§ **Work to complete**
If a line in the entries below includes "none", show that line.

Structured diff data
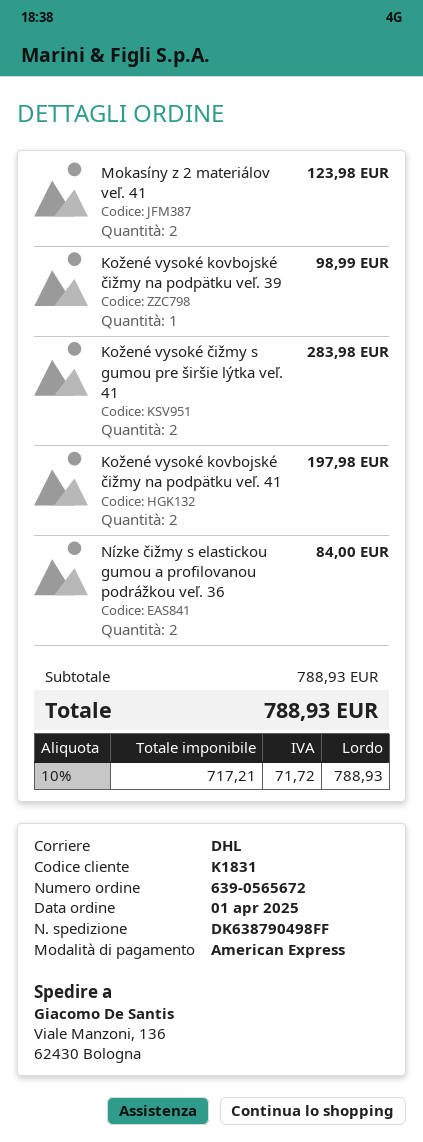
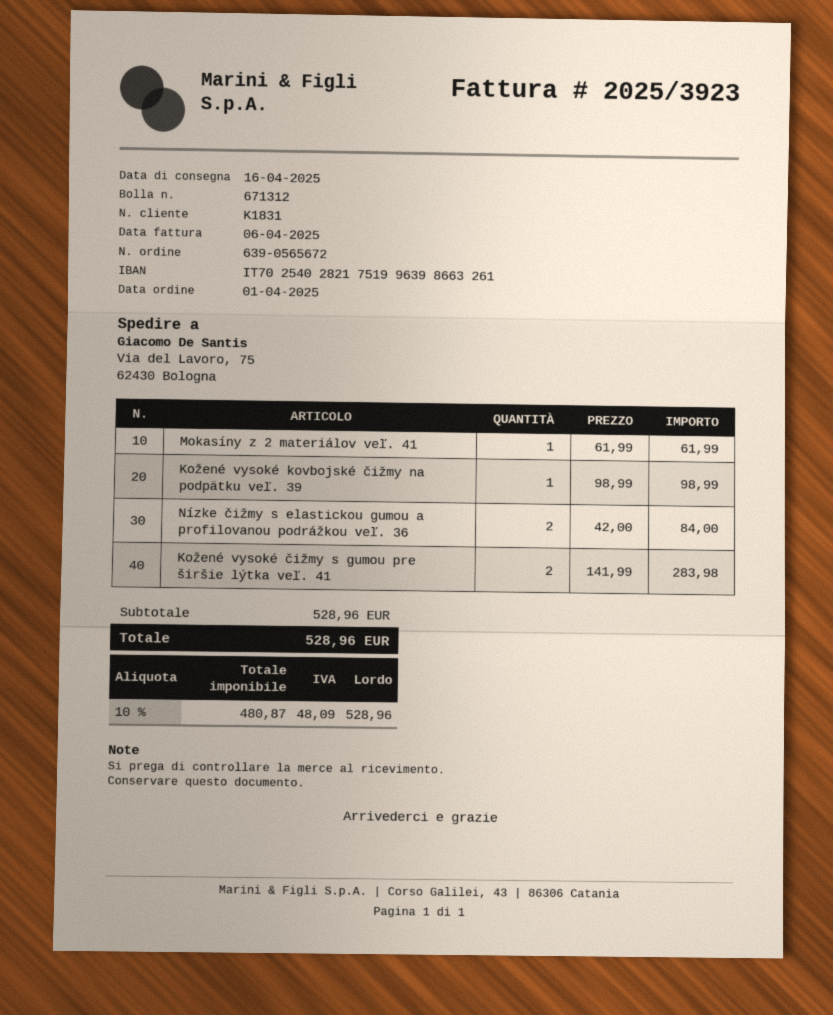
ship to: Viale Manzoni, 136, 62430 Bologna -> Via del Lavoro, 75, 62430 Bologna
Mokasíny z 2 materiálov veľ. 41: 2 for 123.98 -> 1 for 61.99
Kožené vysoké kovbojské čižmy na podpätku veľ. 41: 2 for 197.98 -> none
subtotal: 788.93 -> 528.96
net: 717.21 -> 480.87
tax: 10% = 71.72 -> 10% = 48.09
total: 788.93 -> 528.96

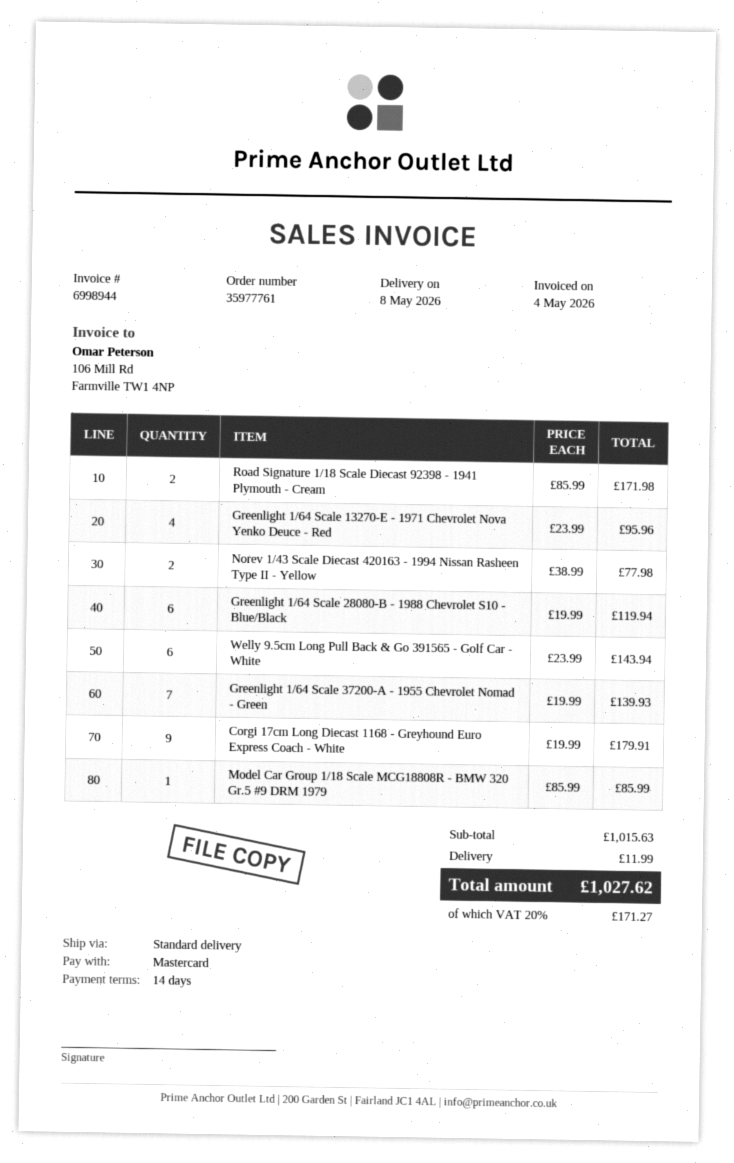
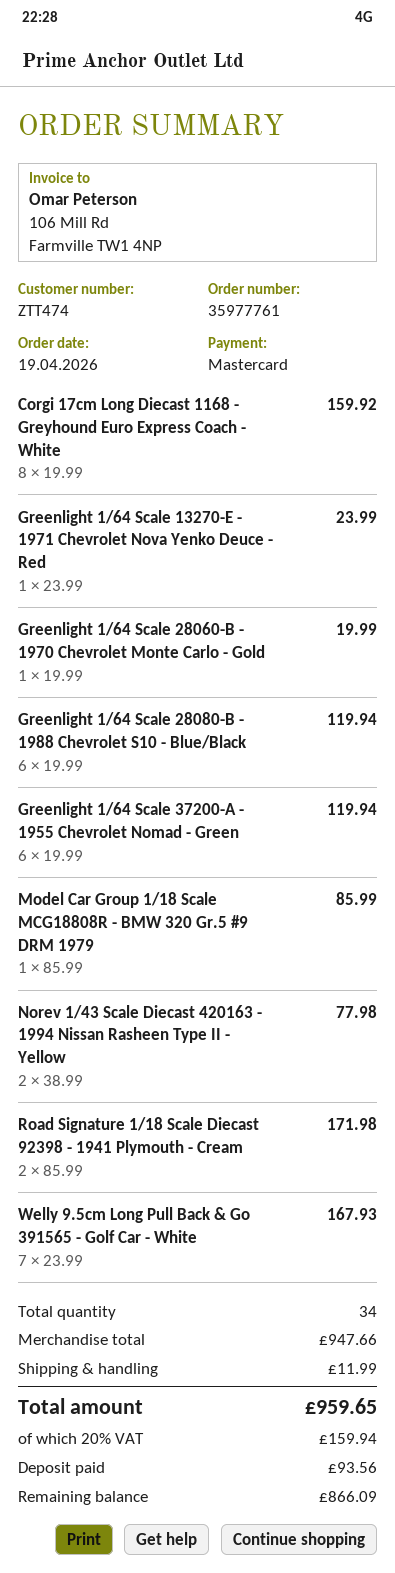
Greenlight 1/64 Scale 13270-E - 1971 Chevrolet Nova Yenko Deuce - Red: 4 x 23.99 = 95.96 -> 1 x 23.99 = 23.99
Welly 9.5cm Long Pull Back & Go 391565 - Golf Car - White: 6 x 23.99 = 143.94 -> 7 x 23.99 = 167.93
Greenlight 1/64 Scale 37200-A - 1955 Chevrolet Nomad - Green: 7 x 19.99 = 139.93 -> 6 x 19.99 = 119.94
Corgi 17cm Long Diecast 1168 - Greyhound Euro Express Coach - White: 9 x 19.99 = 179.91 -> 8 x 19.99 = 159.92
Greenlight 1/64 Scale 28060-B - 1970 Chevrolet Monte Carlo - Gold: none -> 1 x 19.99 = 19.99
subtotal: 1015.63 -> 947.66
tax: 20% = 171.27 -> 20% = 159.94
total: 1027.62 -> 959.65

§ **Written response**
Kožené vysoké kovbojské čižmy na podpätku veľ. 41: 2 for 197.98 -> none
Greenlight 1/64 Scale 28060-B - 1970 Chevrolet Monte Carlo - Gold: none -> 1 x 19.99 = 19.99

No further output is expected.